• TASK TO COMPLETE: Look through the material below. Copy every line with the string "weight" in it.

• SUPPLIED MATERIAL:
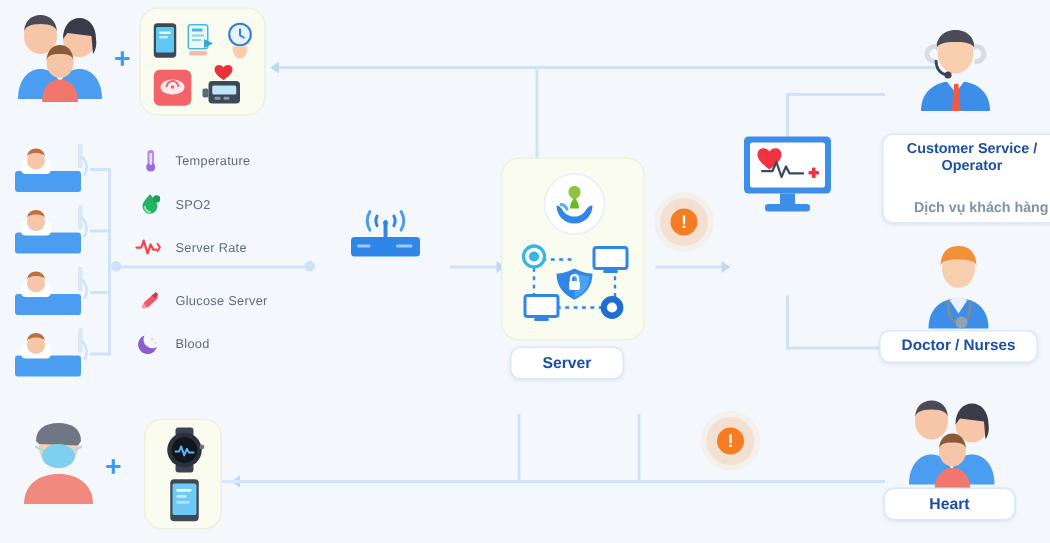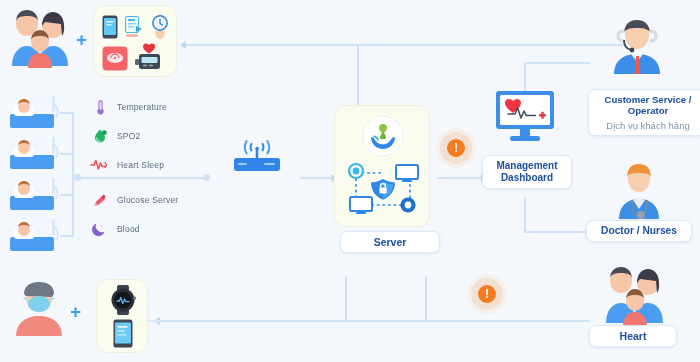--- a/index.html
+++ b/index.html
@@ -22,24 +22,25 @@
     text-align:center;
     color:#1b4fa0;
     font-weight:bold;
     line-height:1.18;
     padding:4px 8px;
     box-sizing:border-box;
     white-space:nowrap;
   }
   .pill .sub{
     display:block;
-    font-weight:normal;
+    font-weight:bold;
     color:#7d93ad;
     font-size:9.5px;
-    margin-top:3px;
+    margin-top:16px;
+    text-align:right;
   }
 
   
   .card{
     background:#fbfcf0;
     border:1px solid #edf0da;
     border-radius:12px;
     box-sizing:border-box;
   }
 
@@ -224,21 +225,21 @@
     <span class="vtxt">SPO2</span>
   </div>
 
   <div class="vital" style="left:92px;top:157px;">
     <span class="vicon">
       <svg width="18" height="14" viewBox="0 0 18 14">
         <path d="M0 7h3.2l1.6-4.6L7.4 11l2-6 1.7 3.4h2.3" stroke="#f0464c" stroke-width="1.5" fill="none" stroke-linecap="round" stroke-linejoin="round"></path>
         <path d="M14 4.5l1.6 2.4L14 9.4" stroke="#f0464c" stroke-width="1.3" fill="none" stroke-linecap="round"></path>
       </svg>
     </span>
-    <span class="vtxt">Heart Sleep</span>
+    <span class="vtxt">Server Rate</span>
   </div>
 
   <div class="vital" style="left:92px;top:192px;">
     <span class="vicon">
       <svg width="16" height="16" viewBox="0 0 16 16">
         <rect x="2.5" y="6.5" width="11" height="4.2" rx="2.1" transform="rotate(-42 8 8)" fill="#ef5a6a"></rect>
         <path d="M11.8 2.6l1.8 1.8-2.4 2.4-1.8-1.8z" fill="#c0394f"></path>
         <circle cx="4" cy="12.4" r="1.5" fill="#f79aa6"></circle>
       </svg>
     </span>
@@ -288,21 +289,21 @@
       <rect x="6" y="38" width="22" height="14" rx="1.6" fill="#ffffff" stroke="#2f86e8" stroke-width="2"></rect>
       <rect x="12" y="53" width="10" height="2" rx="1" fill="#2f86e8"></rect>
       <circle cx="64" cy="46" r="7.6" fill="#1f6fd0"></circle>
       <circle cx="64" cy="46" r="3.4" fill="#ffffff"></circle>
       <path d="M39 20c5 2.6 9 3.4 12 3.4 0 8-4.4 14-12 17.4-7.6-3.4-12-9.4-12-17.4 3 0 7-.8 12-3.4z" fill="#2f86e8"></path>
       <path d="M39 22.4c4 2 7.4 2.8 10 2.8 0 6.8-3.6 11.8-10 14.6V22.4z" fill="#4aa3ee"></path>
       <rect x="35.4" y="28.4" width="7.2" height="6" rx="1.2" fill="#ffffff"></rect>
       <path d="M36.6 28.4v-1.6a2.4 2.4 0 014.8 0v1.6" stroke="#ffffff" stroke-width="1.5" fill="none"></path>
     </svg>
   </div>
-  <div class="pill abs" style="left:340px;top:231px;width:100px;font-size:10.5px;">
+  <div class="pill abs" style="left:340px;top:231px;width:76px;font-size:10.5px;">
     <span>Server</span>
   </div>
 
   <div class="abs alert" style="left:447px;top:139px;">
     <span>!</span>
   </div>
   <div class="abs alert" style="left:478px;top:285px;">
     <span>!</span>
   </div>
 
@@ -310,24 +311,20 @@
     <svg class="abs" style="left:5px;top:0;" width="60" height="52" viewBox="0 0 60 52">
       <rect x="1" y="1" width="58" height="38" rx="3" fill="#3d8ee8"></rect>
       <rect x="5" y="5" width="50" height="30" rx="1.5" fill="#ffffff"></rect>
       <path d="M18 11c-2.6-3.4-8-2.6-8 2 0 4.2 5.4 8 8 10 2.6-2 8-5.8 8-10 0-4.6-5.4-5.4-8-2z" fill="#ef3340"></path>
       <path d="M13 24h7l2.6-6 3.4 10 3-7 2.4 4.6h9" stroke="#3c4a5a" stroke-width="1.5" fill="none" stroke-linejoin="round" stroke-linecap="round"></path>
       <rect x="44" y="24" width="7" height="2.4" rx=".6" fill="#ef3340"></rect>
       <rect x="46.3" y="21.7" width="2.4" height="7" rx=".6" fill="#ef3340"></rect>
       <rect x="25" y="39" width="10" height="7" fill="#3d8ee8"></rect>
       <rect x="15" y="46" width="30" height="5" rx="2.2" fill="#3d8ee8"></rect>
     </svg>
-  </div>
-  <div class="pill abs" style="left:482px;top:155px;width:90px;font-size:10px;">
-    <span>Management</span><br>
-    <span>Dashboard</span>
   </div>
 
   <div class="abs" style="left:600px;top:18px;width:74px;height:56px;">
     <svg width="74" height="56" viewBox="0 0 74 56">
       <ellipse cx="37" cy="17" rx="12" ry="14" fill="#f8cfae"></ellipse>
       <path d="M24 16c0-10 6-14 13-14s13 4 13 14c0-5-6-6-13-6s-13 1-13 6z" fill="#4a4a58"></path>
       <path d="M23 13a5 5 0 000 10M51 13a5 5 0 010 10" stroke="#d8dde5" stroke-width="3.4" fill="none" stroke-linecap="round"></path>
       <path d="M24 22c0 6 3 9 7 10" stroke="#3c4352" stroke-width="1.8" fill="none"></path>
       <circle cx="32" cy="32" r="2.4" fill="#3c4352"></circle>
       <path d="M14 56c0-13 9-20 23-20s23 7 23 20z" fill="#3d8ee8"></path>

• RESPONSE FOR THIS EXERCISE:
     font-weight:bold;
-    font-weight:normal;
+    font-weight:bold;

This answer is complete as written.